◆ Available records ◆
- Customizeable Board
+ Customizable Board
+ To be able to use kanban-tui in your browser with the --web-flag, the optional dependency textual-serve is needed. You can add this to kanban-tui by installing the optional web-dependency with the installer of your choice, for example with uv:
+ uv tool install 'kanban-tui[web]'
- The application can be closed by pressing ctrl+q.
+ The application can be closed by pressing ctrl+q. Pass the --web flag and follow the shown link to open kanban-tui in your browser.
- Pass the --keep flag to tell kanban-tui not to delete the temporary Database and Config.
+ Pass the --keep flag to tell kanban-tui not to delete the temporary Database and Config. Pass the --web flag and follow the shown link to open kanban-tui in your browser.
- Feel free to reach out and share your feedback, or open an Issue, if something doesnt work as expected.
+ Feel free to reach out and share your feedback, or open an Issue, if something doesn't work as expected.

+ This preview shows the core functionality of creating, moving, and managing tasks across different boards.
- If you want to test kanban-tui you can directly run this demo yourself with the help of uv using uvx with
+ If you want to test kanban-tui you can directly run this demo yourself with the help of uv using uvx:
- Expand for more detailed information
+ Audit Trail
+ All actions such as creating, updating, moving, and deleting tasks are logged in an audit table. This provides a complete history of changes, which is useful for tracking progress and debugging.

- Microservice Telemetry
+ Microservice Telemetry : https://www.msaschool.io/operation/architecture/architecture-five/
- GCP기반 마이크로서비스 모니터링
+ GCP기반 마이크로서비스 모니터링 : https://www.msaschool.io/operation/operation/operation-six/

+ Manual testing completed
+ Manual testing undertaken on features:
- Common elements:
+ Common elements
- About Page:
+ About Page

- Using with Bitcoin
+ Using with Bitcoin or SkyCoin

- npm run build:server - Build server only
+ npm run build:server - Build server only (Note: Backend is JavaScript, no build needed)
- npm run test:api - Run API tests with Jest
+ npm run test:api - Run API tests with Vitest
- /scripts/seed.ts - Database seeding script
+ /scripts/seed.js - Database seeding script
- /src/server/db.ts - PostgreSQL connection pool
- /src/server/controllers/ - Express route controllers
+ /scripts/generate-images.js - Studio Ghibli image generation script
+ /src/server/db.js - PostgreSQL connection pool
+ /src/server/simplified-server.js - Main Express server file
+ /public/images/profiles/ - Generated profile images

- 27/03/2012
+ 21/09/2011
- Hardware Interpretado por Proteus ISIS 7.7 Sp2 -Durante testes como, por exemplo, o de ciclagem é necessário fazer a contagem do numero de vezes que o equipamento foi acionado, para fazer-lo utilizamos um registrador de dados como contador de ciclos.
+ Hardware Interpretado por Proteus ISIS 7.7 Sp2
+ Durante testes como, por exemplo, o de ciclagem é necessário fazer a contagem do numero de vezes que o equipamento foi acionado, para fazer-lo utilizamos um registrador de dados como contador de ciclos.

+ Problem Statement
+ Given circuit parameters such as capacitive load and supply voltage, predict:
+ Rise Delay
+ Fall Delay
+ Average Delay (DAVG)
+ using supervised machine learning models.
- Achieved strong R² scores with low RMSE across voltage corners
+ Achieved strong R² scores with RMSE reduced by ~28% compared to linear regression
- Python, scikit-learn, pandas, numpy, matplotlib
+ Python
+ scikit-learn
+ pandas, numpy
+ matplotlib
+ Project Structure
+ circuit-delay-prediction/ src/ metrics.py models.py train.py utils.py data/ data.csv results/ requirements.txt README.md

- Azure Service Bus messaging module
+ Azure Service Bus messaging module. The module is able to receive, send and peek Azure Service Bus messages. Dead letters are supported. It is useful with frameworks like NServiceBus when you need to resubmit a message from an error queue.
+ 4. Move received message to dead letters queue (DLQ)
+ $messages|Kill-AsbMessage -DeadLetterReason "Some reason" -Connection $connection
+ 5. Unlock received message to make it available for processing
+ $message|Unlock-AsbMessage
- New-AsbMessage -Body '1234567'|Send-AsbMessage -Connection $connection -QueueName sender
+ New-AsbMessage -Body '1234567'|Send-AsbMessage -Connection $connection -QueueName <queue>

◆ Activity ◆
Please write out exactly the line containing "results/ requirements.txt README.md" and every line after it through the end of the records, nothing more.

◆ Written response ◆
+ circuit-delay-prediction/ src/ metrics.py models.py train.py utils.py data/ data.csv results/ requirements.txt README.md

- Azure Service Bus messaging module
+ Azure Service Bus messaging module. The module is able to receive, send and peek Azure Service Bus messages. Dead letters are supported. It is useful with frameworks like NServiceBus when you need to resubmit a message from an error queue.
+ 4. Move received message to dead letters queue (DLQ)
+ $messages|Kill-AsbMessage -DeadLetterReason "Some reason" -Connection $connection
+ 5. Unlock received message to make it available for processing
+ $message|Unlock-AsbMessage
- New-AsbMessage -Body '1234567'|Send-AsbMessage -Connection $connection -QueueName sender
+ New-AsbMessage -Body '1234567'|Send-AsbMessage -Connection $connection -QueueName <queue>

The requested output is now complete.